Synopsis

This study seeks to answer two questions: Of the weather event types listed in the National Weather Service storm data set, which types have the greatest economic consequences and which are most harmful to population health? I chose to answer these questions by calculating the total property and crop damage costs from each weather event type using the “PROPDMG”, “PROPDMGEXP”, “CROPDMG”, “CROPDMGEXP” columns in the data set. I then calculated the total fatalities and injuries from each weather event type using the “FATALITIES” and “INJURIES” columns. I took the greatest 10 weather event types from all of these variables and plotted them on a barplot using ggplot2. I chose to calculate the total property and crop damage costs, fatalities, and injuries for each type over the averages because I think it is better to prepare for weather events that are costly and frequent, therefore allowing us to save more lives and money from damages over time.

1. Getting the Data

I start by downloading the data file, unzipping it, and reading it in using read.csv().

# File URL/paths
data_url <- "https://d396qusza40orc.cloudfront.net/repdata%2Fdata%2FStormData.csv.bz2"
data_file_name <- "./data/repdata_data_StormData.csv.bz2"
unzipped_file_name <- "./data/repdata_data_StormData.csv"

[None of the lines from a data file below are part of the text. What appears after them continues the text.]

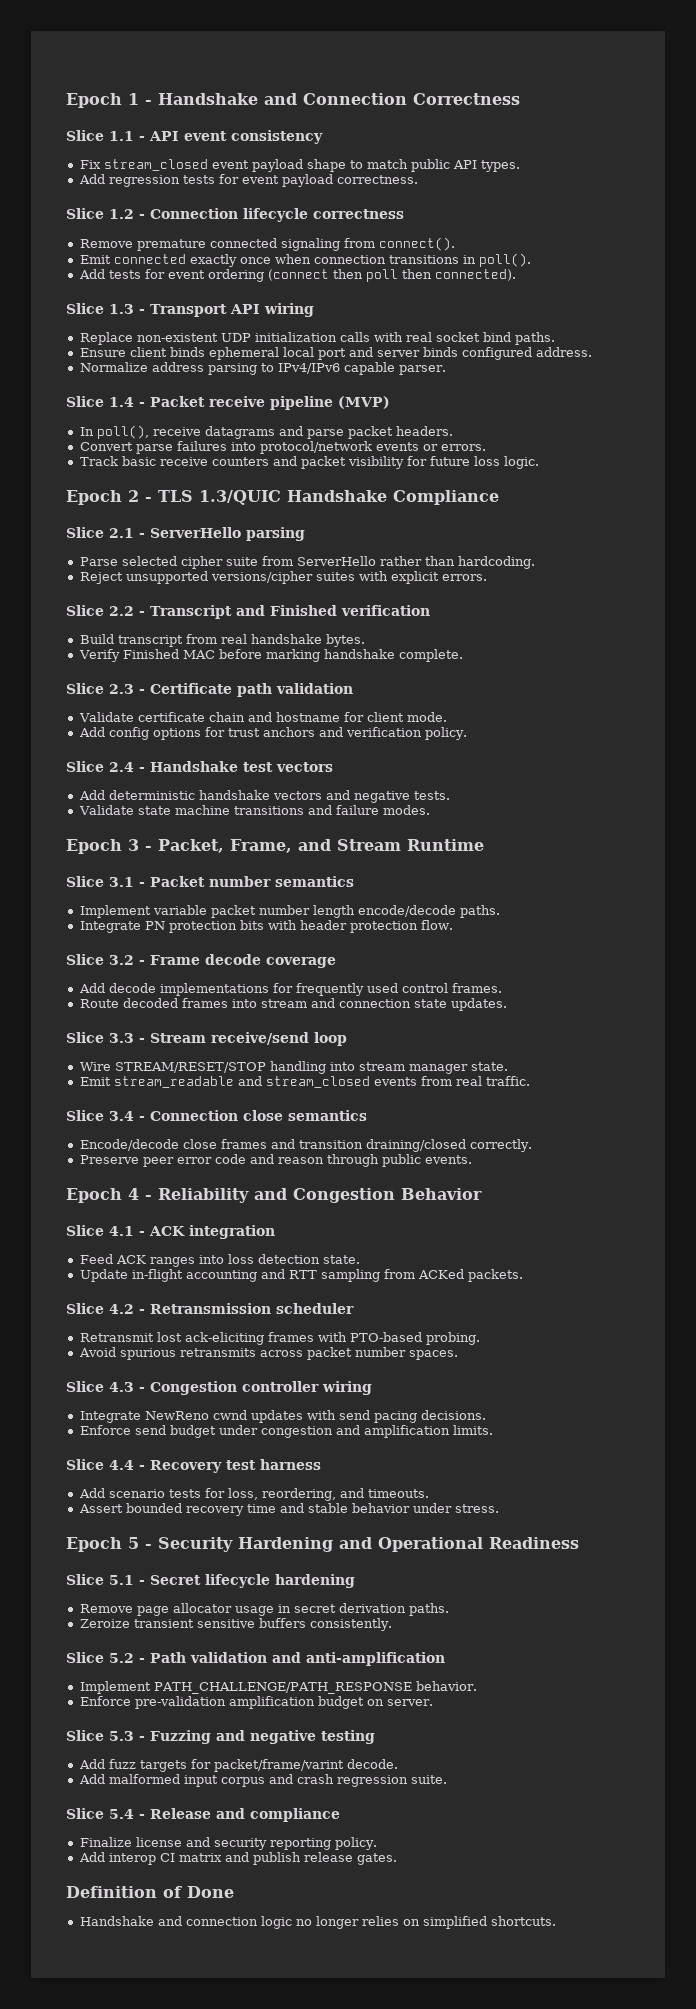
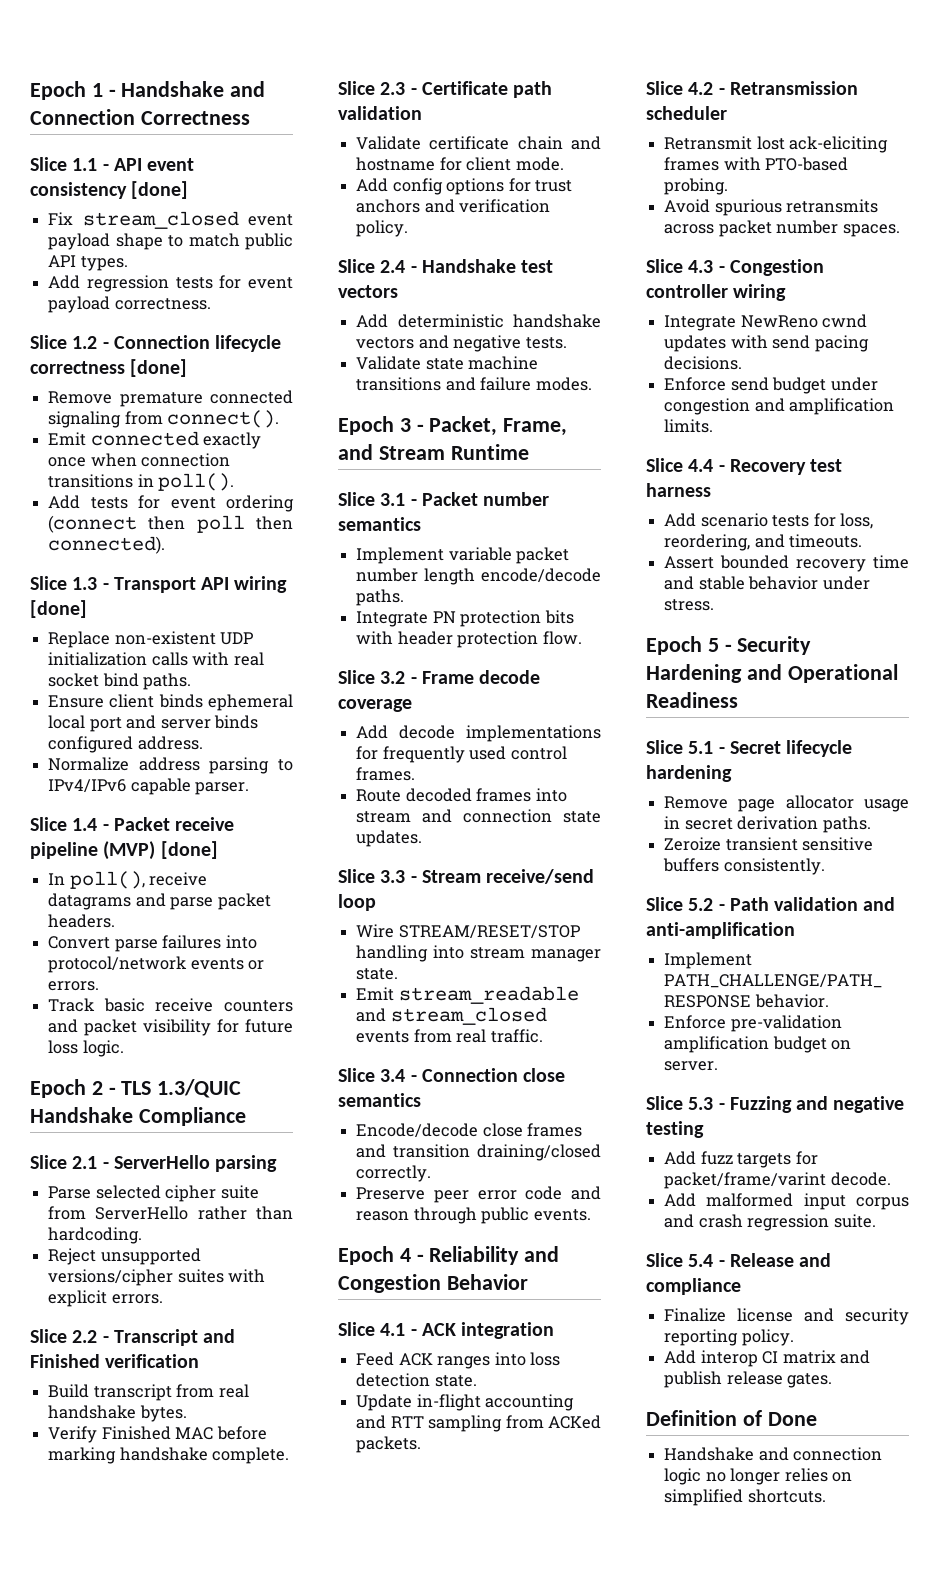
- Slice 1.1 - API event consistency
+ Slice 1.1 - API event consistency [done]
- Slice 1.2 - Connection lifecycle correctness
+ Slice 1.2 - Connection lifecycle correctness [done]
- Slice 1.3 - Transport API wiring
+ Slice 1.3 - Transport API wiring [done]
- Slice 1.4 - Packet receive pipeline (MVP)
+ Slice 1.4 - Packet receive pipeline (MVP) [done]

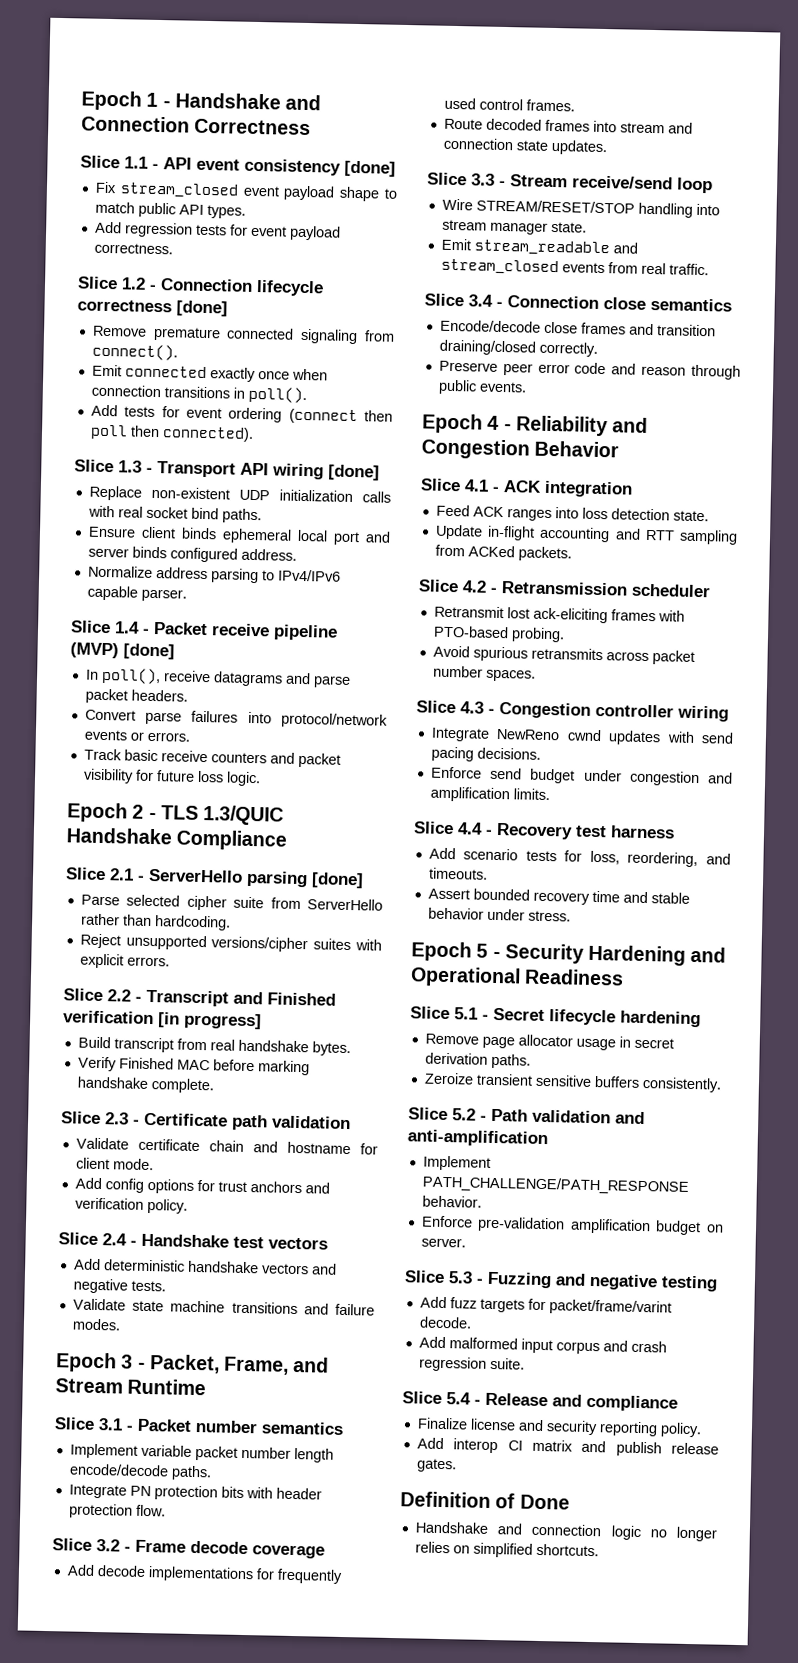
- Slice 2.1 - ServerHello parsing
+ Slice 2.1 - ServerHello parsing [done]
- Slice 2.2 - Transcript and Finished verification
+ Slice 2.2 - Transcript and Finished verification [in progress]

# Download file if it does not exist
if(!file.exists(unzipped_file_name)){
  download.file(data_url, destfile=data_file_name, method="curl")
  bunzip2(data_file_name, destname=unzipped_file_name, remove=FALSE, overwrite=TRUE)
}

# Read in data
raw_data <- read.csv(unzipped_file_name)

2. Data Processing

a. Cleaning

Cleaning the dataset was quite a process. There are a lot of different EVTYPE entries for the same type of weather event but use different phrasing or have abbreviations or spelling errors. This part of the preprocessing aims to group together as many of these event types as possible. Combining most of these event types ultimately did not matter in the final results, but in the future if there is some other analysis I want to run on the data set, a large portion of the cleaning will already be done.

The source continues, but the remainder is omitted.